Any suggestions would be welcomed.
[lang=es]\


Can you post a photo of your back, what kind of training are performing, talk a little about your diet and supplementation .. i woul like to help you...[/lang]
 
a lot of it is genetics you can only do what you are doing, the only thing that I found that helps and you might not want to hear this. Sacrifice a day that is your strong point to workout your weak point
 
Work your lats. The bigger they are the more your back will get that v shape your looking for


Sent from my iPhone using Tapatalk


I am more referring to the lower 1/4th of the back the very small portion above the butt. Haha I am well aware you need to work your lats for the large V. Sorry I was rather confusing!
 
the 'lower v portion'...?


sounds like something someone wrote in a cosmo magazine :rolleyes:
 
Be lean and do this:

db677a42644260d8_Superman-Booty-Lifts.xxxlarge.jpg
 
Sounds like you're hitting a variety of back exercises already. My suggestions would be the following...
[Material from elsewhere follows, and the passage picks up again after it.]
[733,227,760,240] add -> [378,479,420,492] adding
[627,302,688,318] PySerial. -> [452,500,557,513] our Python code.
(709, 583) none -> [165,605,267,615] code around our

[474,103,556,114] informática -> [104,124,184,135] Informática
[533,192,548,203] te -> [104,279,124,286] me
Reverse hyper extensions. Yes these work the glutes but try dropping the weight and focus on pausing/squeezing at the top of the lift...works for me.

Good mornings are my favorite lower back exercise. I like to go heavy on them so I take a nice wide stance..lock your pelvis in and keep your back flat/arched and sit back into them. They will definitely hit your lower back section.
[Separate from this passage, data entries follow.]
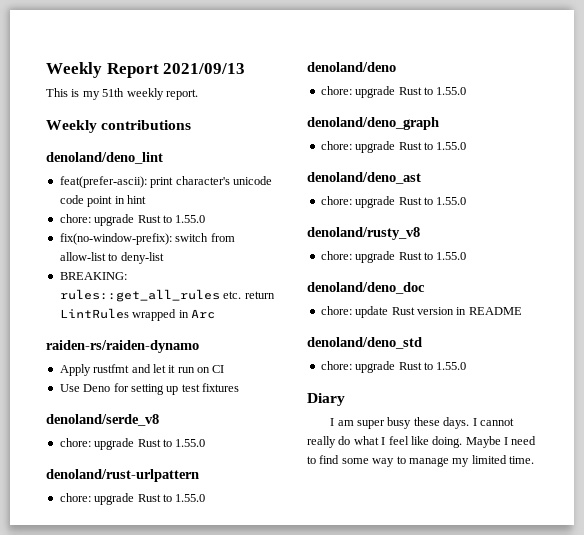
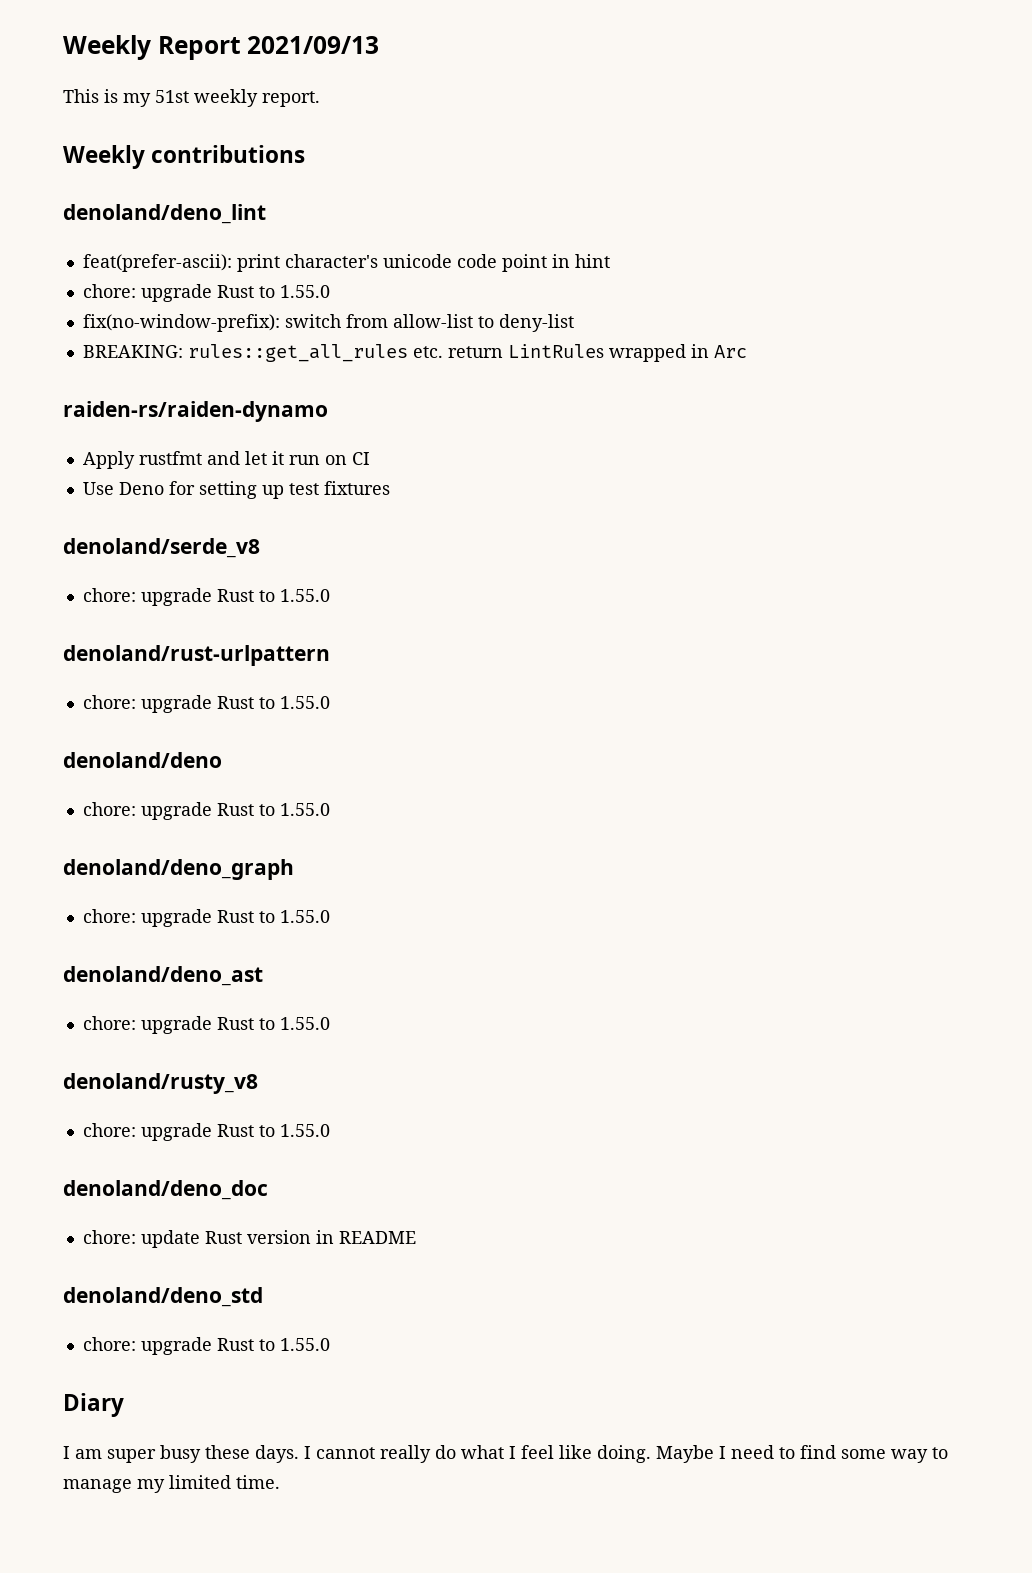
[102,88,125,97] 51th -> [155,90,189,103] 51st

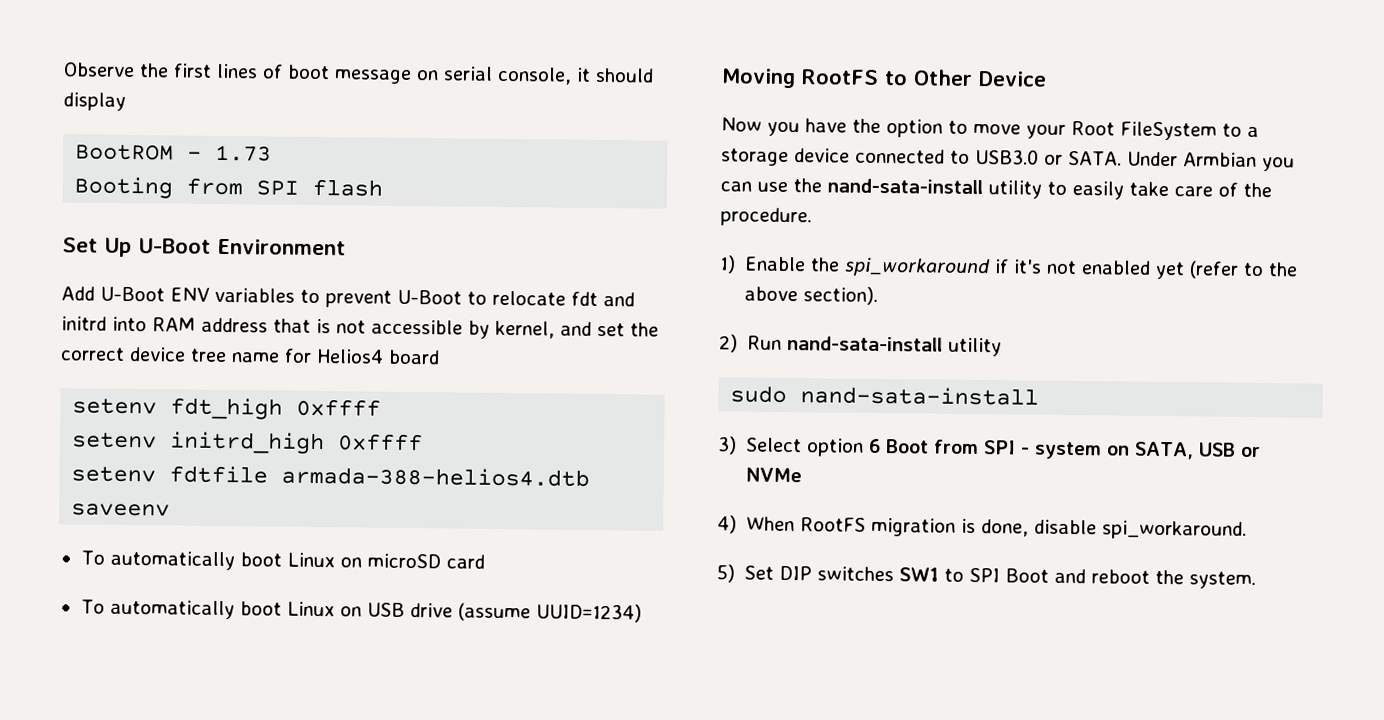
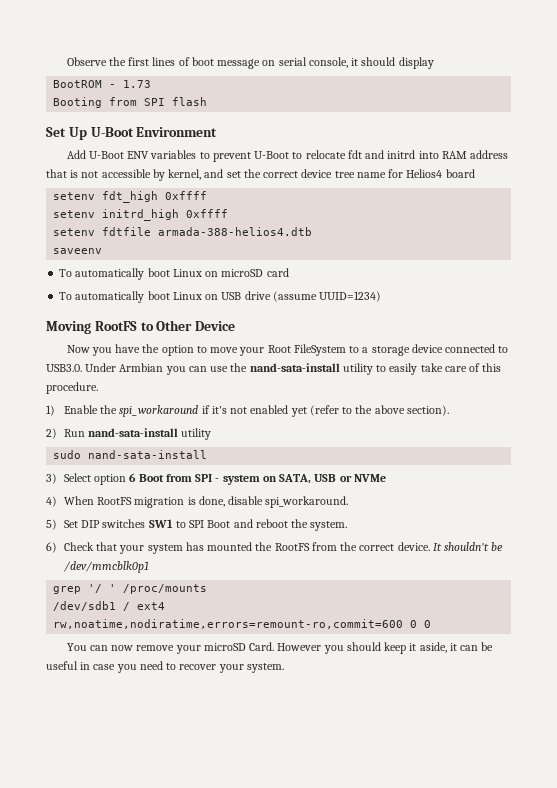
[975,149,1122,166] USB3.0 or SATA. -> [46,364,82,372] USB3.0.
[1243,182,1272,198] the -> [482,363,502,372] this
(1257, 580) none -> [46,542,504,554] [63,561,149,573] [53,584,208,594] [53,601,166,611] [53,619,432,629] [66,642,494,654] [46,661,284,673] // 6) Check that your system has mounted the RootFS from the correct device. It shouldn't be /dev/mmcblk0p1 // grep '/ ' /proc/mounts // /dev/sdb1 / ext4 rw,noatime,nodiratime,errors=remount-ro,commit=600 0 0 // You can now remove your microSD Card. However you should keep it aside, it can be useful in case you need to recover your system.

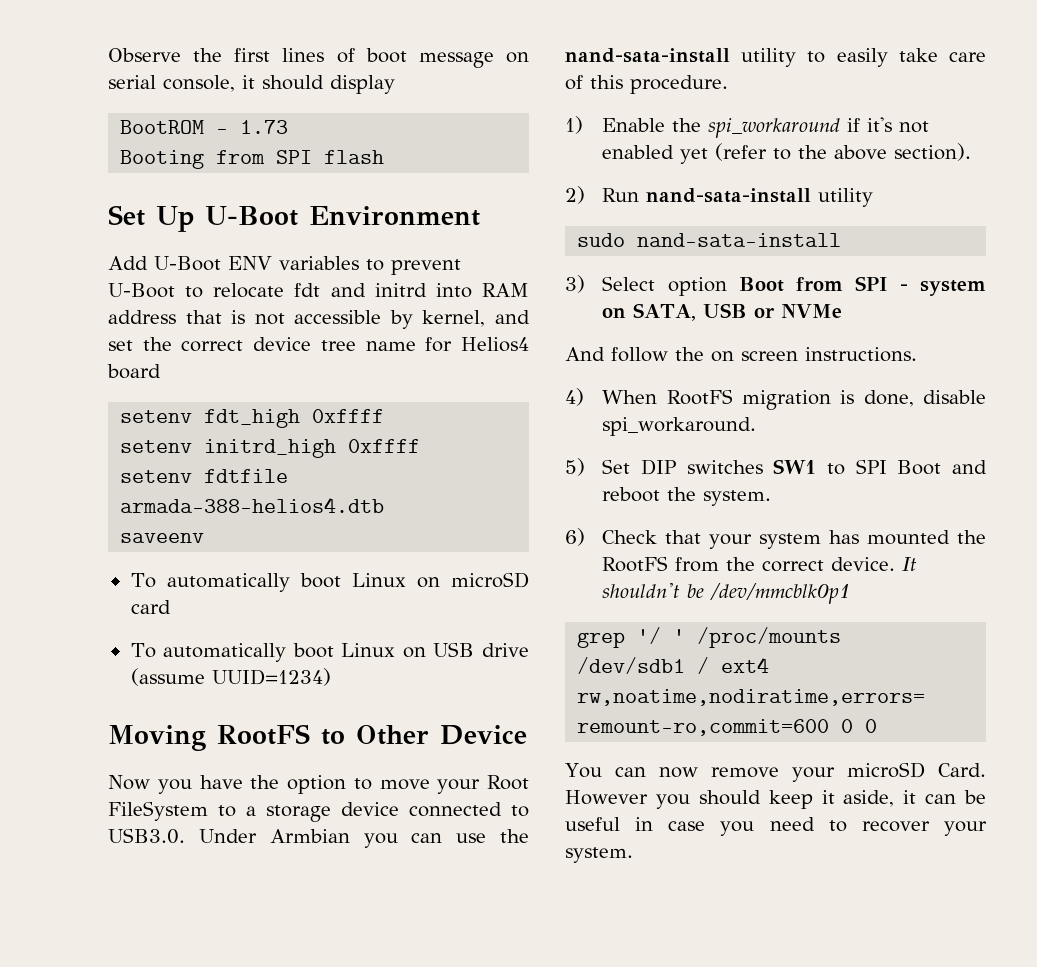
[129,473,137,482] 6 -> (727, 286) none
(386, 478) none -> [565,347,917,362] // And follow the on screen instructions.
When doing back exercises with cable machines I like to slow the motion down..work the negative...helps my form stay tight and helps me isolate the muscles I'm workkng. Shitty form using cable machines is just wasting your time.
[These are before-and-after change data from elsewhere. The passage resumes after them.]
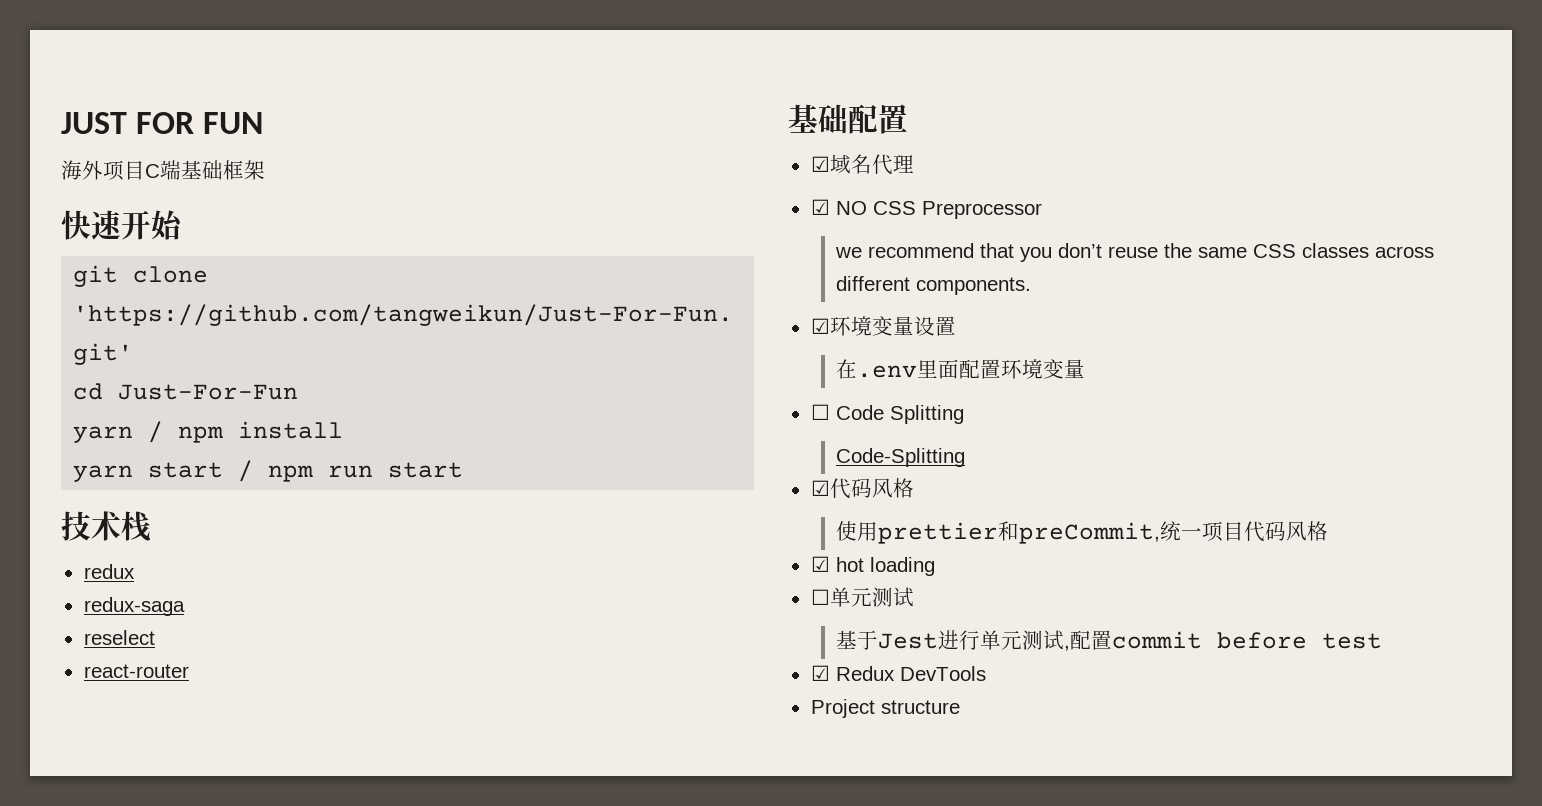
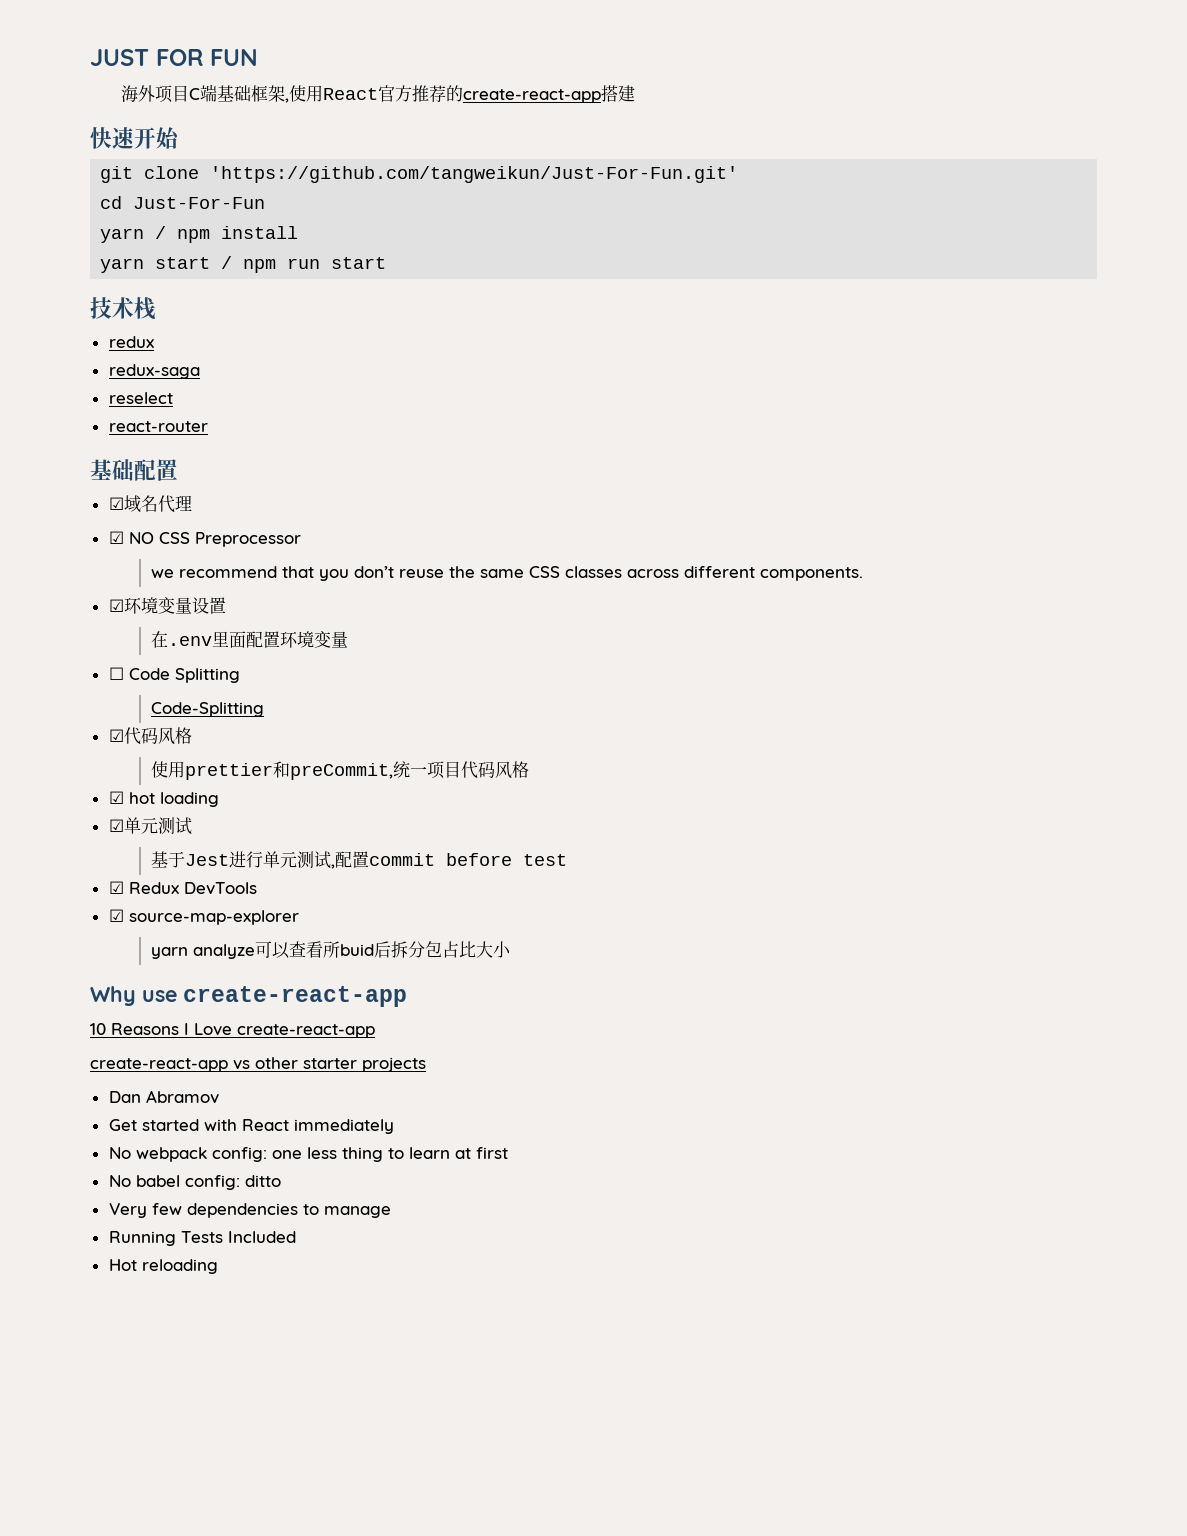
(265, 170) none -> [285,85,636,103] ,使用React官方推荐的create-react-app搭建
[810,589,830,605] ☐ -> [108,819,124,832] ☑
[810,699,960,718] Project structure -> [108,909,299,925] [150,941,511,959] [90,986,407,1007] [90,1023,375,1038] [90,1057,426,1072] [108,1090,219,1104] [108,1119,394,1134] [108,1147,508,1162] [108,1175,281,1190] [108,1203,391,1218] [108,1231,296,1246] [108,1259,218,1274] ☑ source-map-explorer // yarn analyze可以查看所buid后拆分包占比大小 // Why use create-react-app // 10 Reasons I Love create-react-app // create-react-app vs other starter projects // Dan Abramov // Get started with React immediately // No webpack config: one less thing to learn at first // No babel config: ditto // Very few dependencies to manage // Running Tests Included // Hot reloading

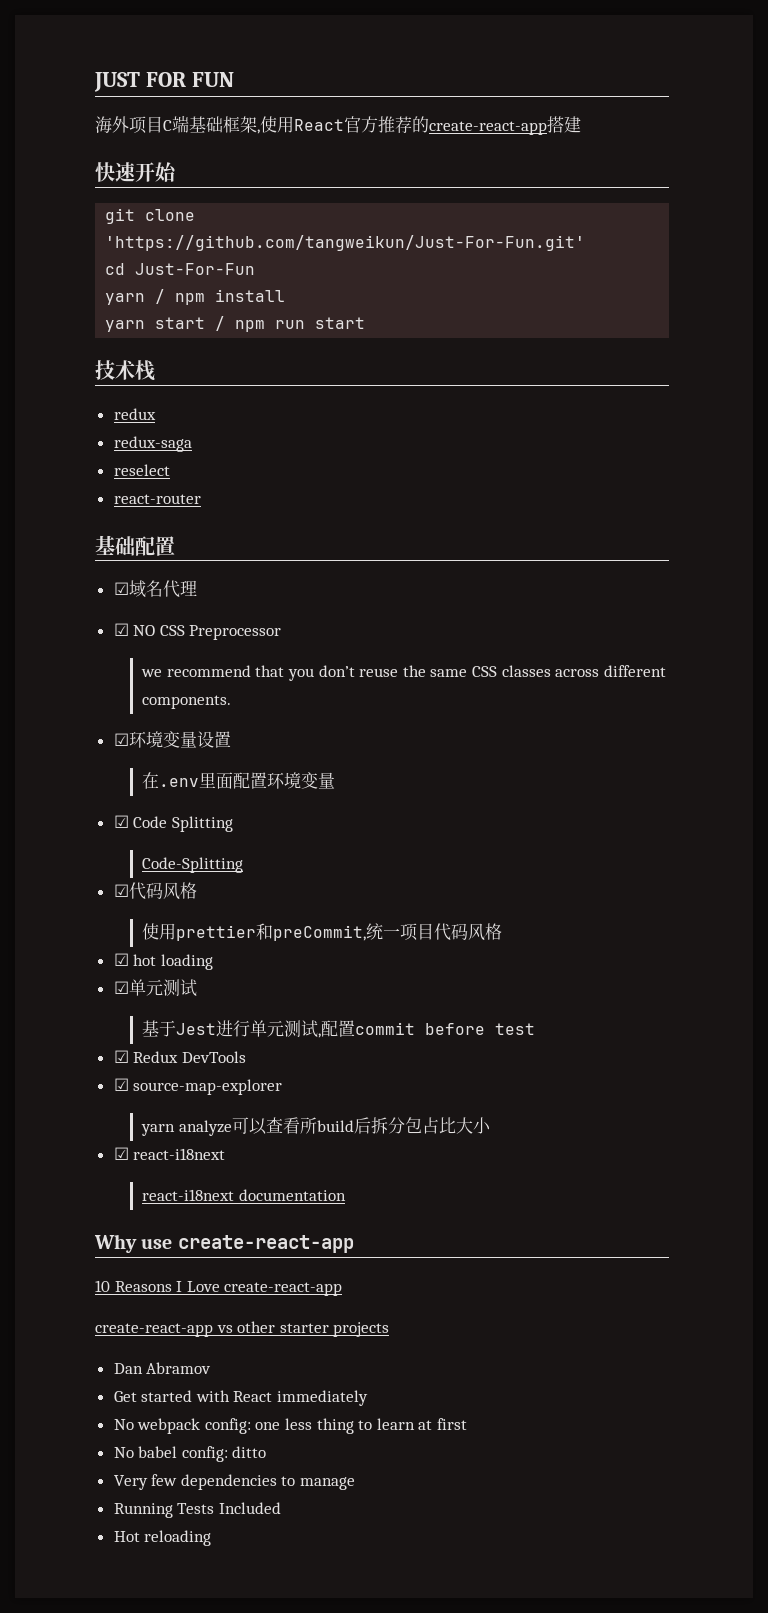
[108,667,124,680] ☐ -> [113,815,129,828] ☑
[339,944,374,956] buid -> [316,1120,354,1132] build
(511, 949) none -> [113,1147,226,1160] [142,1189,346,1201] // ☑ react-i18next // react-i18next documentation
Diet. Nuff said. If your working your back properly and can drop some bf your back will show it. It may look better than you think.
 
Deadlift hypers
Keystone Deadlift(done correctly)
 
I appreciate the suggestions! Currently my diet is rather hohum because of my work busy season (lots of travel) so I'll get on that. Also, I will start incorporating more hypers and RDL's.
 
Get plenty of ab/core work in to help balance out the other side.

Stretch the low back heavily after workouts. We all do some many movements that contract the low back and then pack up and go home. Spend five minutes on it opening it up stretching fascia increasing nutrient dense blood flow etc.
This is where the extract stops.